For me, today is one of those days. Before the opening bell, I was chatting with my colleague, Laura Cadden. I told her of my dire outlook for Under Armour (NYSE:UA) and its overpriced and over-hyped product pipeline.

“You can’t say that,” she rebutted. “I love Under Armour.”

Because she is a Baltimore native – the home of Under Armour – it is easy to understand her affection for the company. But once I gave her a handful of figures and circled a few key spots on the stock’s chart, she tossed her emotions aside and agreed with my call.

That’s when it happened.

Shortly after sharing my opinion, in what I assumed was confidence, the news feed fires up and word hits the Street that Morgan Stanley downgraded Under Armour and cut its price target to just $12. The news comes just 24 hours after Caris made a similar announcement.

It was major blow, especially with shares closing yesterday at $18.73.

Tug-of-war investing

I came into the office this morning planning on recommending a short position on Under Armour to TFN Strategic Trader subscribers, but as soon as I read of today’s downgrade, I knew I was too late.

It would have been a perfect play as share price is down by more than 10%.

Just because I called off my plans for the day does not mean the opportunity is totally lost. Under Armour is a great company for trade-savvy investors. Its shares rise and fall in predictable patterns, creating multiple chances to rack up a hefty profit.

Even though analysts are calling for a $12 share price, it is not going to happen anytime soon. Investors simply love this company too much. Sure, the time-tested formulas and ratios will tell us this thing is way overpriced, but as long as the company has a trendy brand worn by the nation’s top “role models,” emotional investors will keep its shares propped up.

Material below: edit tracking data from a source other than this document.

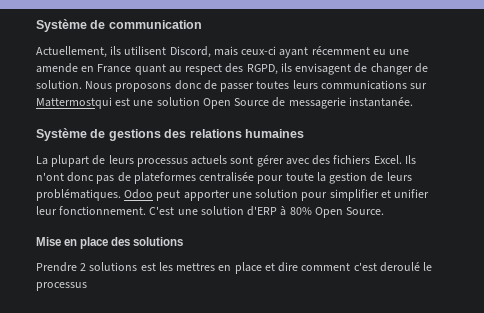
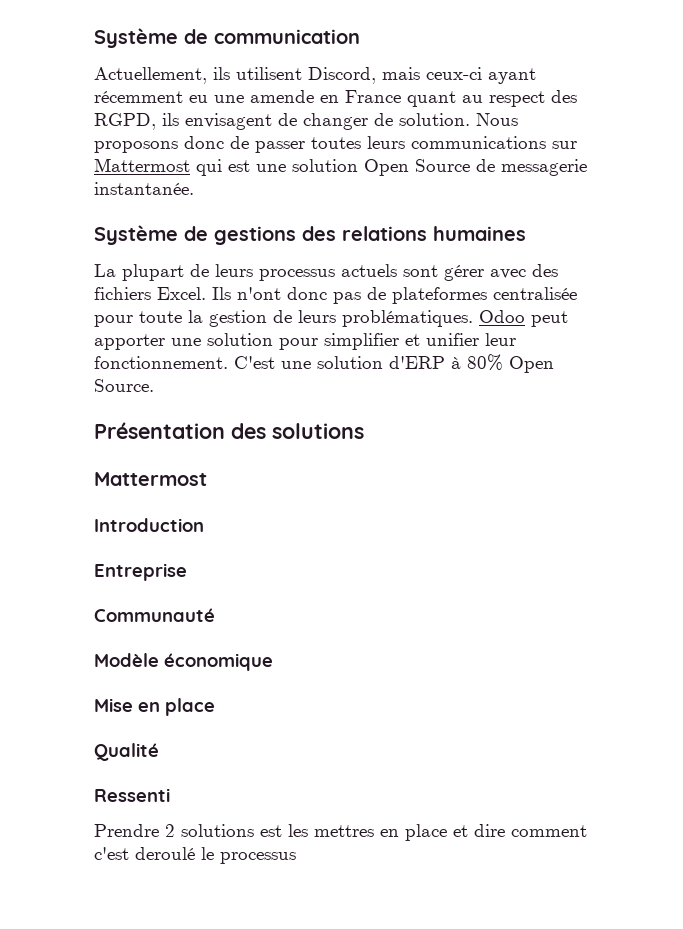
- Nous proposons donc de passer toutes leurs communications sur Mattermostqui est une solution Open Source de messagerie instantanée.
+ Nous proposons donc de passer toutes leurs communications sur Mattermost qui est une solution Open Source de messagerie instantanée.
+ Présentation des solutions
+ Mattermost
+ Introduction
+ Entreprise
+ Communauté
+ Modèle économique
- Mise en place des solutions
+ Mise en place
+ Qualité
+ Ressenti

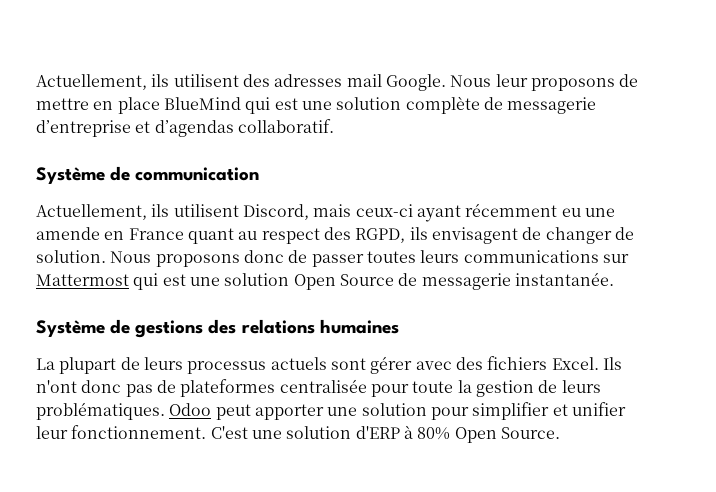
+ Actuellement, ils utilisent des adresses mail Google. Nous leur proposons de mettre en place BlueMind qui est une solution complète de messagerie d’entreprise et d’agendas collaboratif.
- Présentation des solutions
- Mattermost
- Introduction
- Entreprise
- Communauté
- Modèle économique
- Mise en place
- Qualité
- Ressenti
- Prendre 2 solutions est les mettres en place et dire comment c'est deroulé le processus

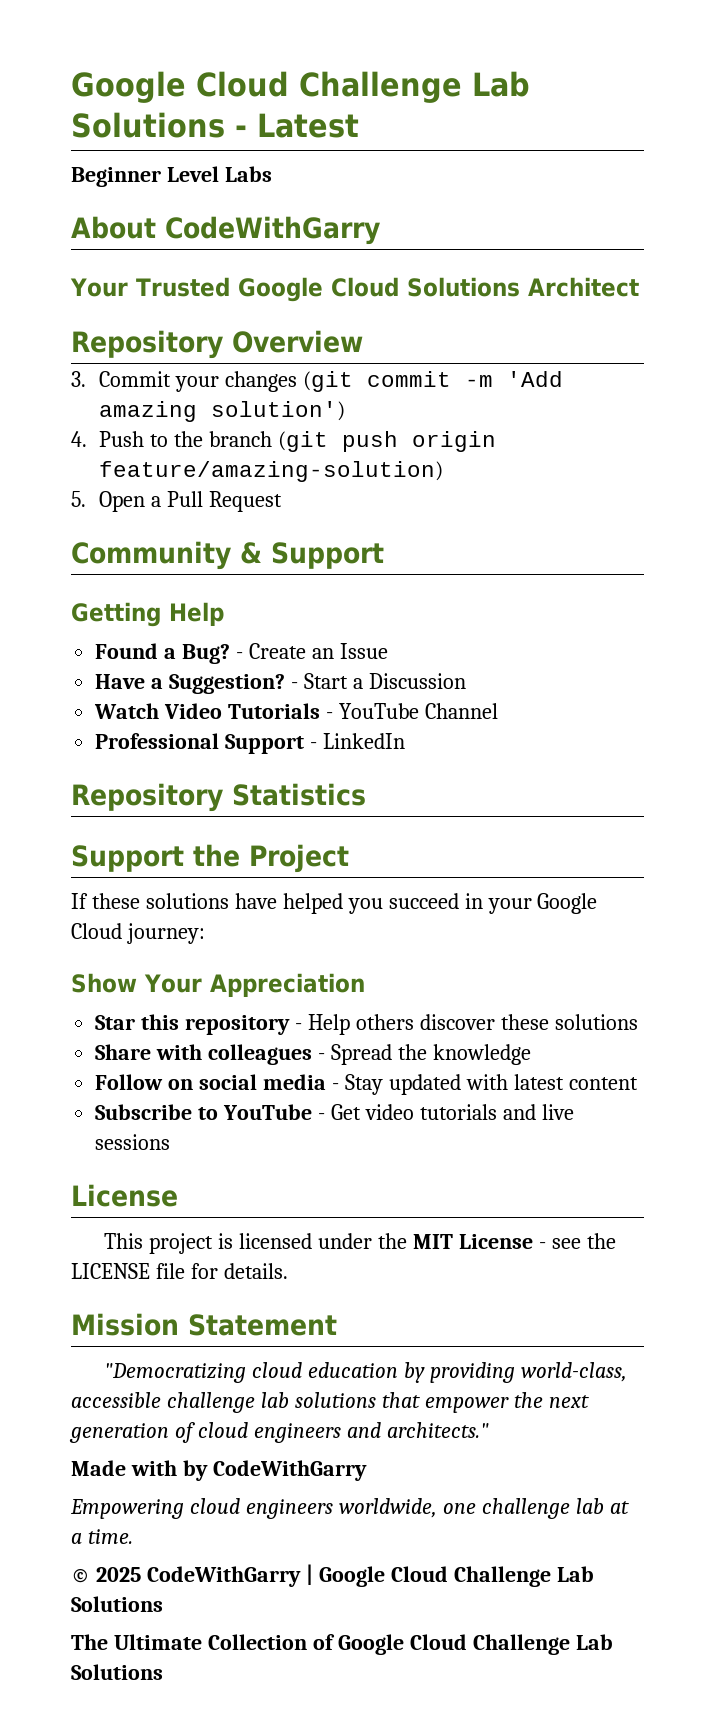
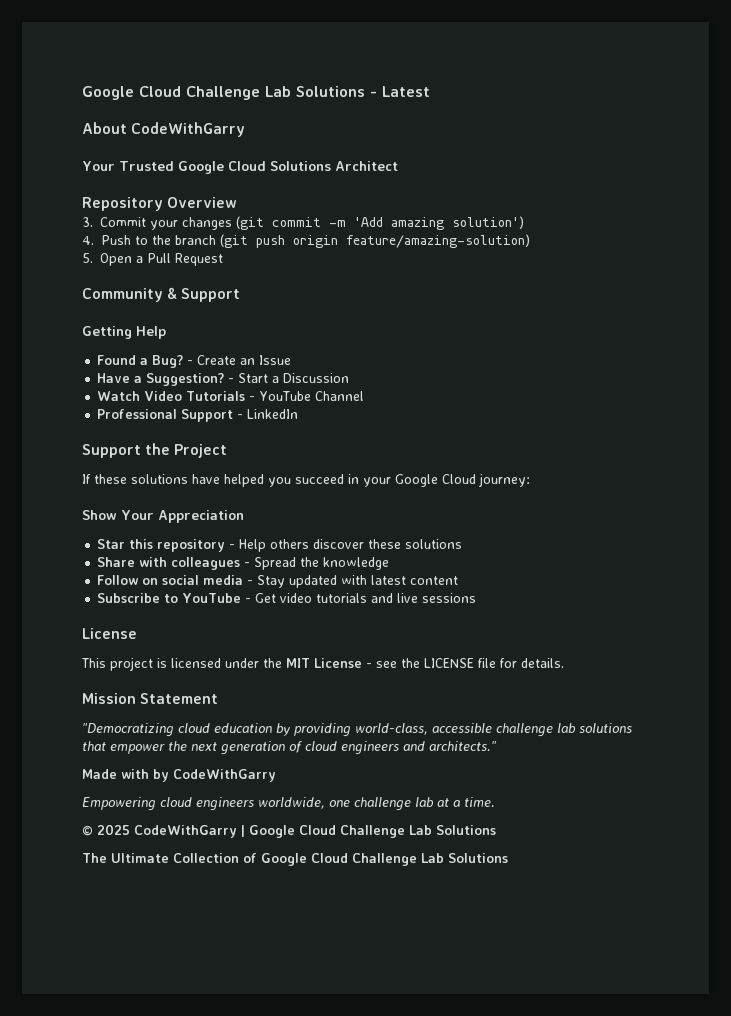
- Beginner Level Labs
- Repository Statistics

Give this stock a few days to dig into a price of about $16. When it does, start thinking about taking a bullish position. The play should give you an opportunity to rack up quick double-digit gains.

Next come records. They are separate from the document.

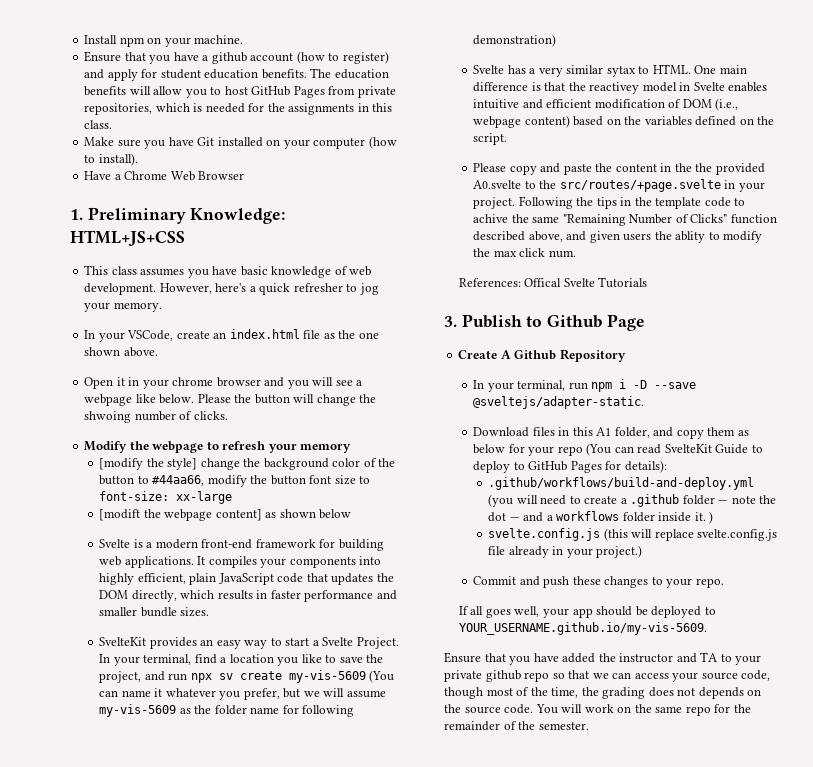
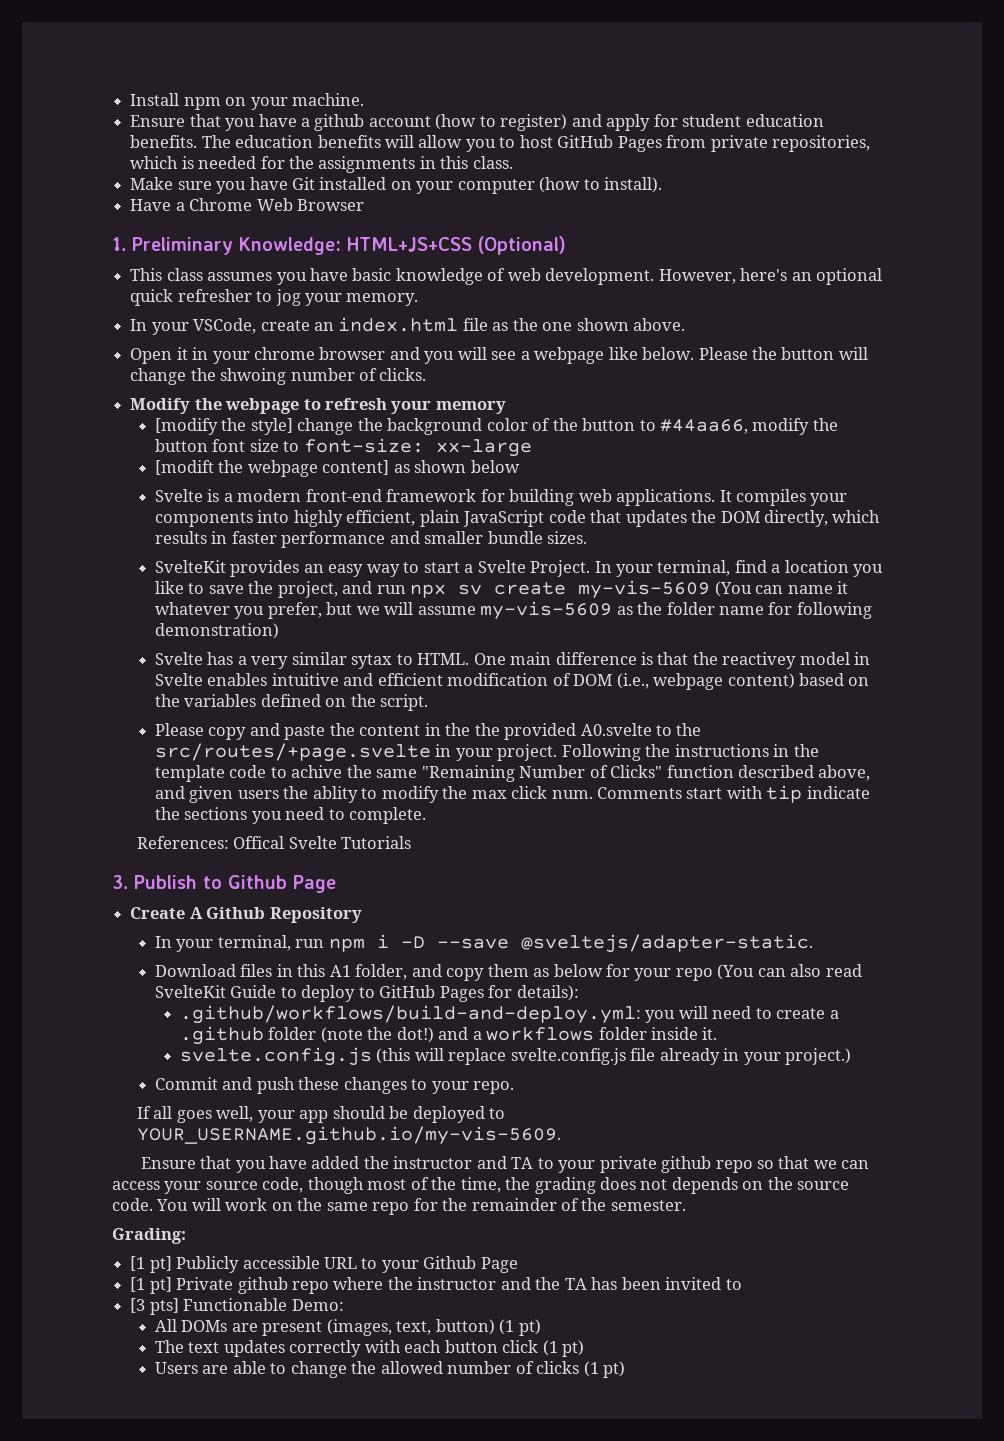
- 1. Preliminary Knowledge: HTML+JS+CSS
+ 1. Preliminary Knowledge: HTML+JS+CSS (Optional)
- However, here's a quick refresher to jog your memory.
+ However, here's an optional quick refresher to jog your memory.
- Following the tips in the template code to achive the same "Remaining Number of Clicks" function described above, and given users the ablity to modify the max click num.
+ Following the instructions in the template code to achive the same "Remaining Number of Clicks" function described above, and given users the ablity to modify the max click num. Comments start with tip indicate the sections you need to complete.
- Download files in this A1 folder, and copy them as below for your repo (You can read SvelteKit Guide to deploy to GitHub Pages for details):
+ Download files in this A1 folder, and copy them as below for your repo (You can also read SvelteKit Guide to deploy to GitHub Pages for details):
- .github/workflows/build-and-deploy.yml (you will need to create a .github folder — note the dot — and a workflows folder inside it. )
+ .github/workflows/build-and-deploy.yml: you will need to create a .github folder (note the dot!) and a workflows folder inside it.
+ Grading:
+ [1 pt] Publicly accessible URL to your Github Page
+ [1 pt] Private github repo where the instructor and the TA has been invited to
+ [3 pts] Functionable Demo:
+ All DOMs are present (images, text, button) (1 pt)
+ The text updates correctly with each button click (1 pt)
+ Users are able to change the allowed number of clicks (1 pt)

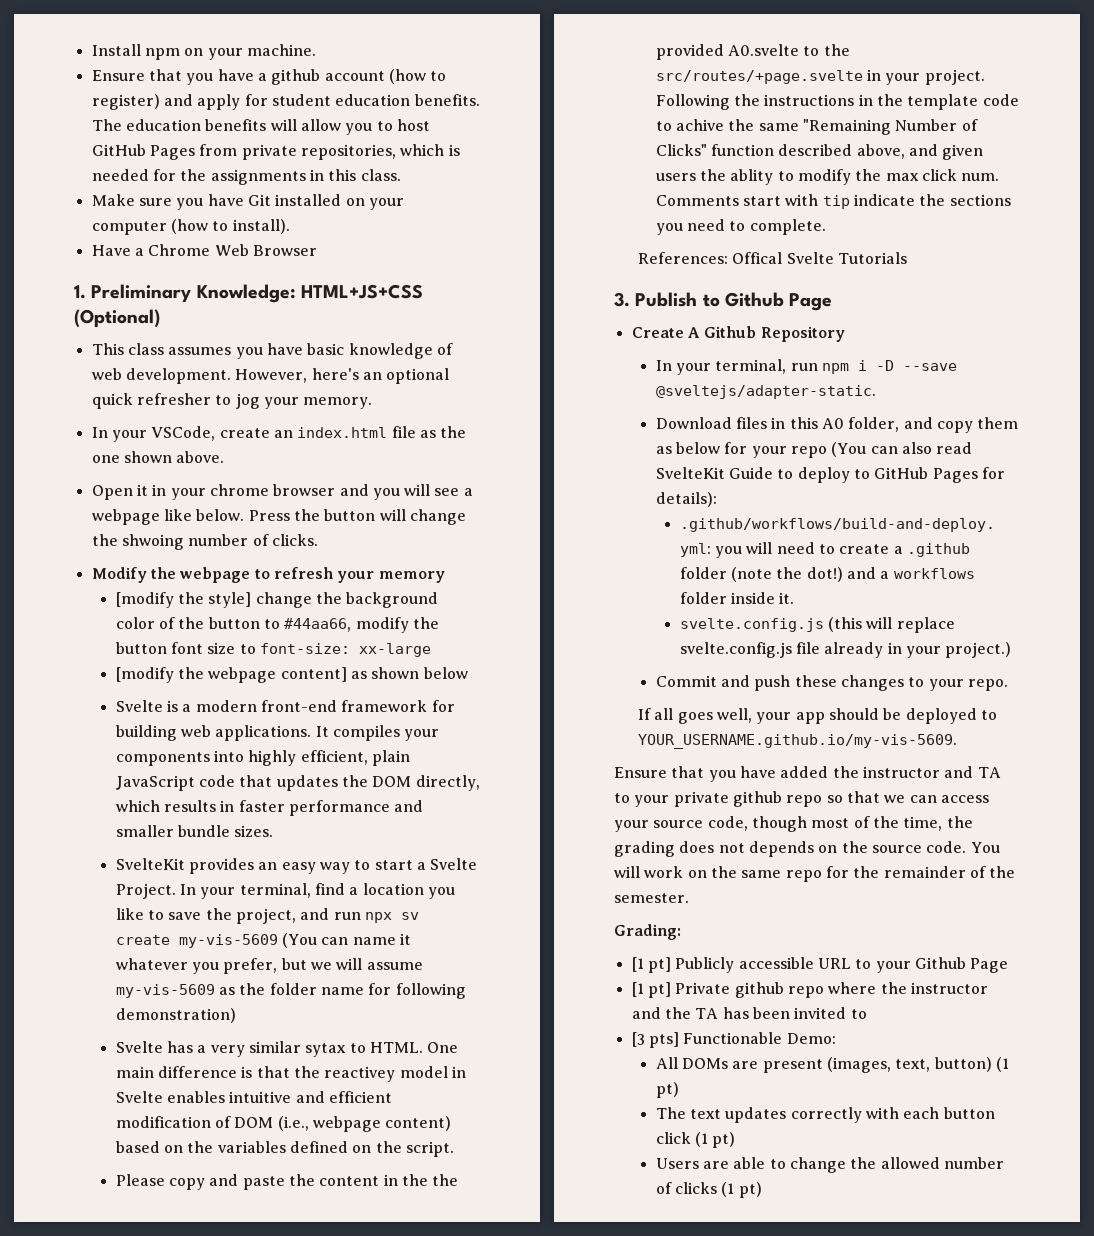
- Please the button will change the shwoing number of clicks.
+ Press the button will change the shwoing number of clicks.
- [modift the webpage content] as shown below
+ [modify the webpage content] as shown below
- Download files in this A1 folder, and copy them as below for your repo (You can also read SvelteKit Guide to deploy to GitHub Pages for details):
+ Download files in this A0 folder, and copy them as below for your repo (You can also read SvelteKit Guide to deploy to GitHub Pages for details):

One word of caution, however. Do not get greedy and hold on to your position for too long. This stock does not stay near the top of its recent range for long.

This is an in-an-out trading strategy based on rational investors pulling the stock in one direction and emotional investors yanking it in the other.

Just as in any tug-of-war contest, one side will eventually fall flat on its face. Until they do, you can put some dough in your pocket as the side-to-side action continues.

The nation may love Under Armour, but Wall Street has a different opinion.